+++ Records for the exercise +++

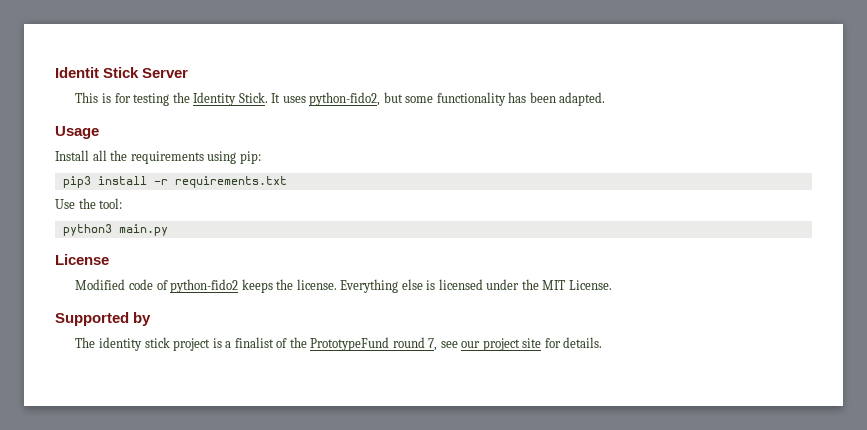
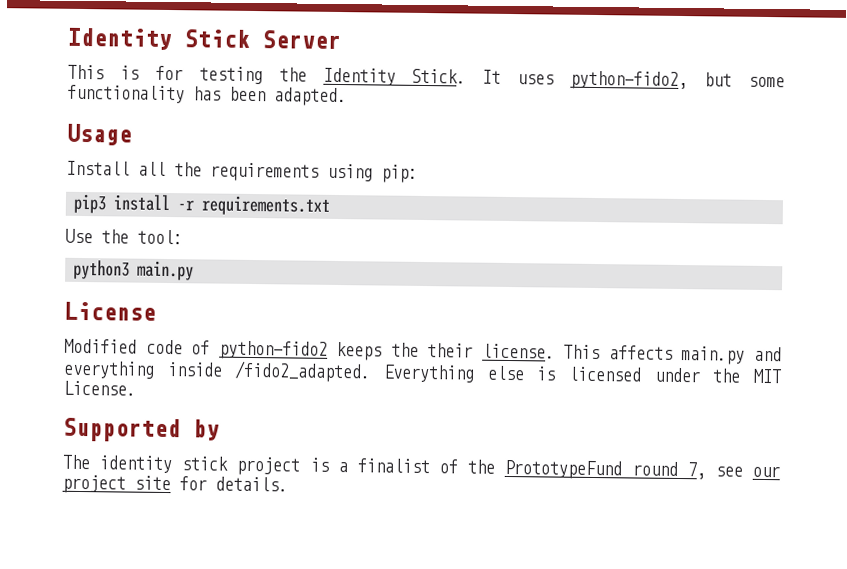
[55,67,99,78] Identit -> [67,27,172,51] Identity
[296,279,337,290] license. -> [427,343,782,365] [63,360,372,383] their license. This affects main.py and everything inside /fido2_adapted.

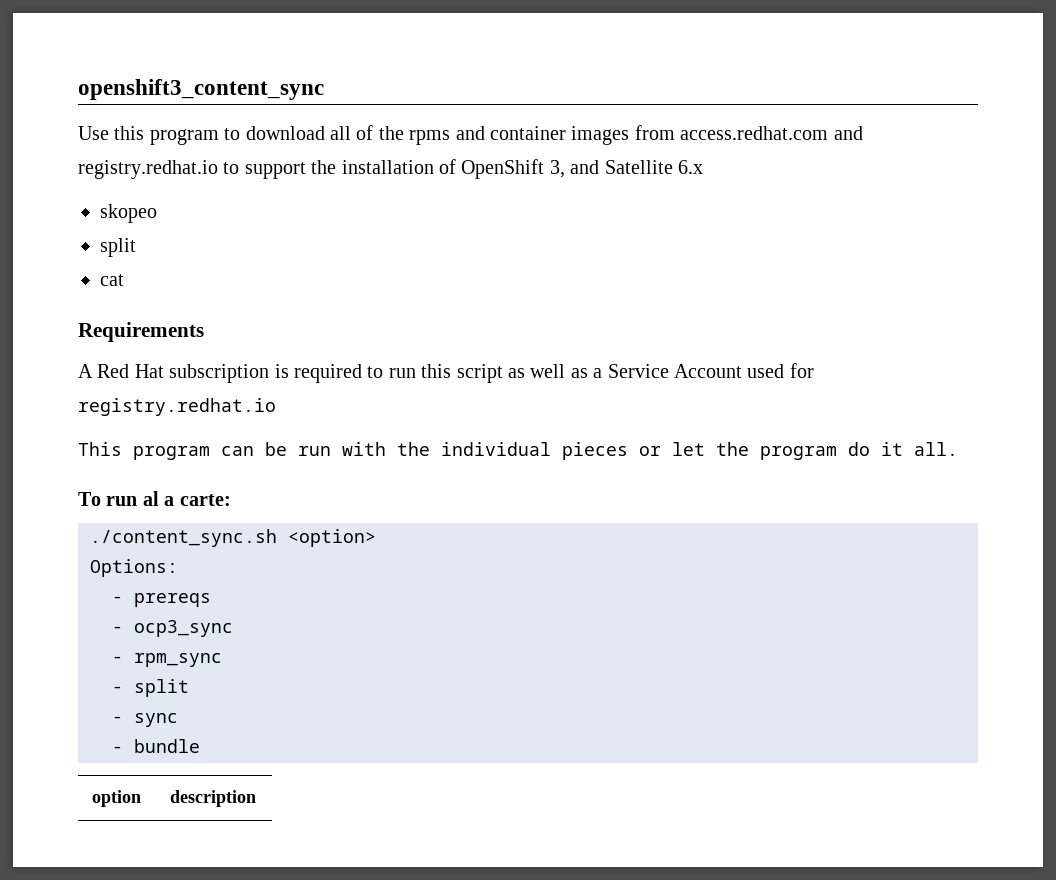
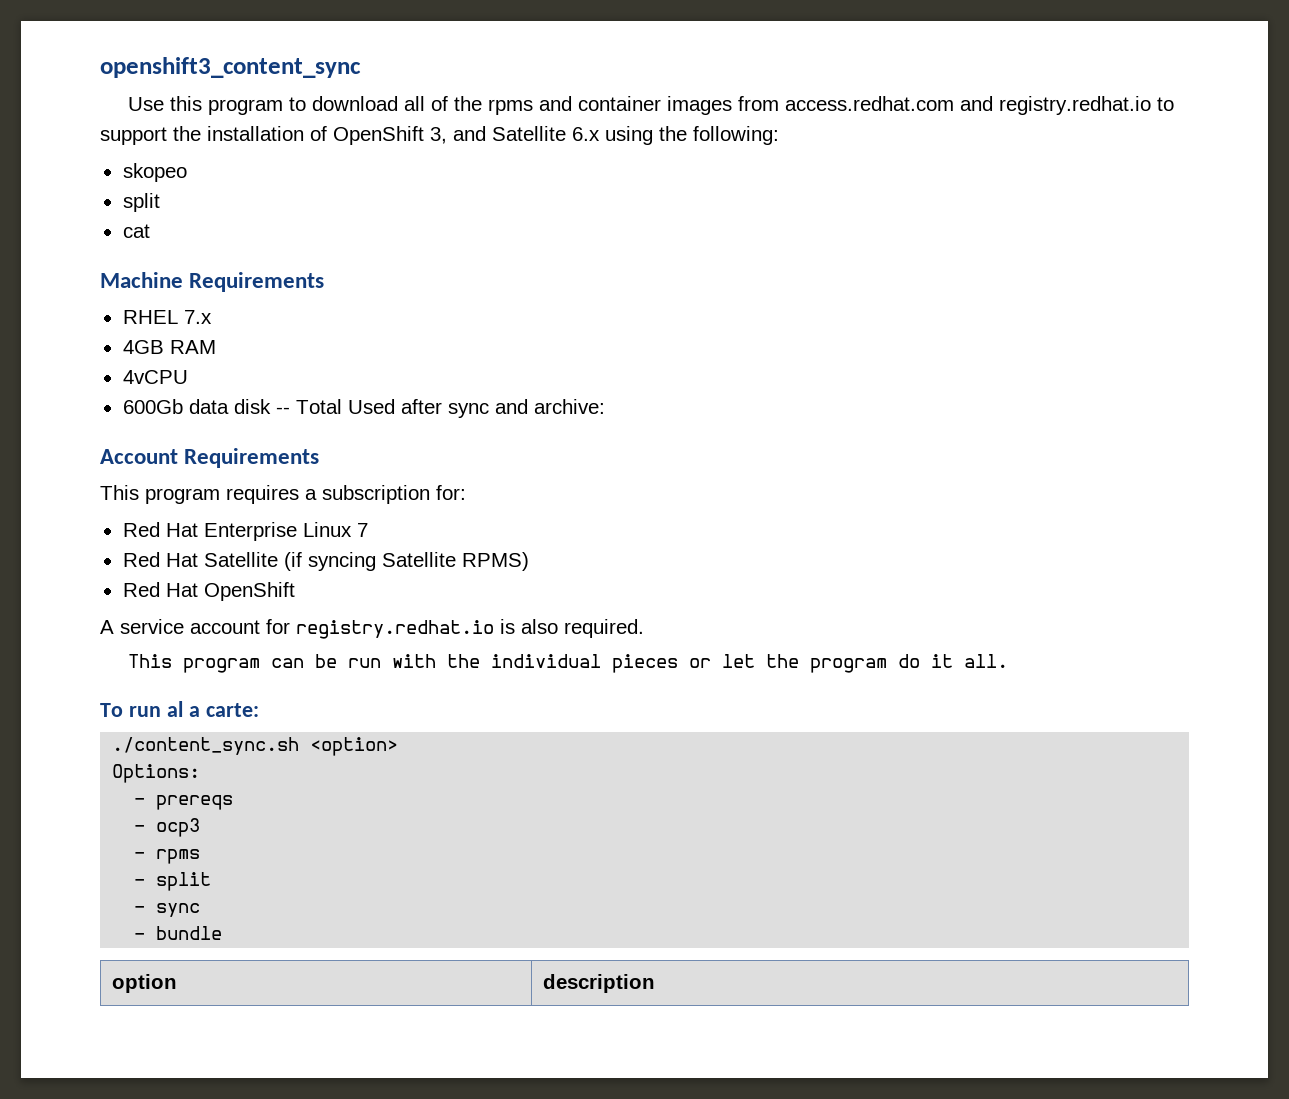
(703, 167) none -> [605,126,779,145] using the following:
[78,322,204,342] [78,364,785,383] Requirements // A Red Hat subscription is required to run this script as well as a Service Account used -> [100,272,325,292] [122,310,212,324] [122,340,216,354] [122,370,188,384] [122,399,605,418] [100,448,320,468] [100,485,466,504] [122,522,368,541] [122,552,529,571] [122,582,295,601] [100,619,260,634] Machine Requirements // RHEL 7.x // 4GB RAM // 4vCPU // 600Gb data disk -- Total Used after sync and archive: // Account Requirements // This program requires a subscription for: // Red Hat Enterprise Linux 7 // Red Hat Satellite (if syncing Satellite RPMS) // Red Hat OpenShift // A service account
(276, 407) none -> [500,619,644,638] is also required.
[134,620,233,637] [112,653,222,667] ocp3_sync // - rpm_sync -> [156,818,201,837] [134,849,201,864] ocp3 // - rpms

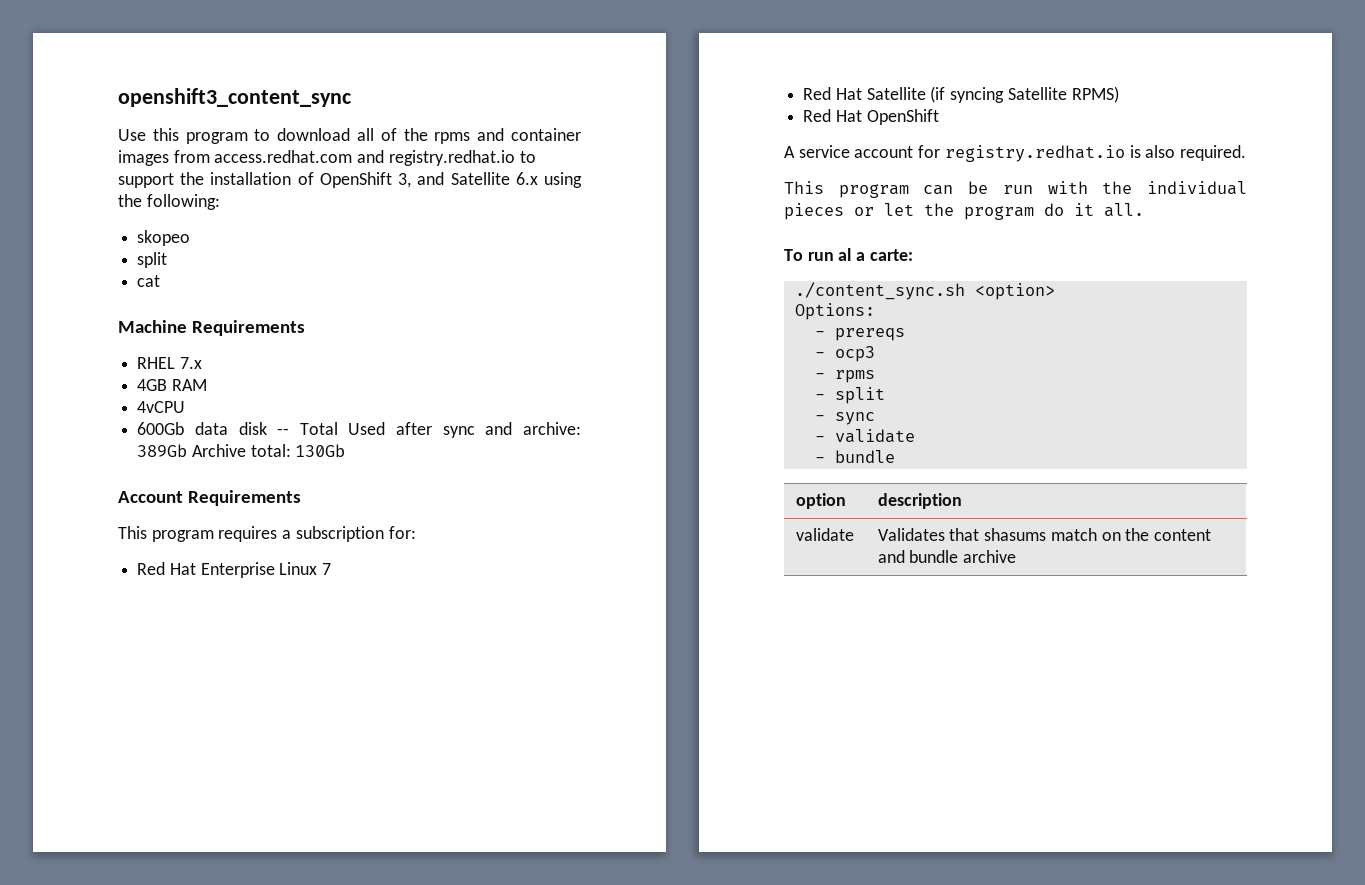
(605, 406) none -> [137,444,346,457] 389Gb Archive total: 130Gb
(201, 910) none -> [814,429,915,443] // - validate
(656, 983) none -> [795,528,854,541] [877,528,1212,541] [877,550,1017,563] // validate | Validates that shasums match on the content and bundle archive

+++

#### [To do]
Above are the records; copy every line in them that holds the word "This".

#### [Result of the exercise]
[296,279,337,290] license. -> [427,343,782,365] [63,360,372,383] their license. This affects main.py and everything inside /fido2_adapted.
[78,322,204,342] [78,364,785,383] Requirements // A Red Hat subscription is required to run this script as well as a Service Account used -> [100,272,325,292] [122,310,212,324] [122,340,216,354] [122,370,188,384] [122,399,605,418] [100,448,320,468] [100,485,466,504] [122,522,368,541] [122,552,529,571] [122,582,295,601] [100,619,260,634] Machine Requirements // RHEL 7.x // 4GB RAM // 4vCPU // 600Gb data disk -- Total Used after sync and archive: // Account Requirements // This program requires a subscription for: // Red Hat Enterprise Linux 7 // Red Hat Satellite (if syncing Satellite RPMS) // Red Hat OpenShift // A service account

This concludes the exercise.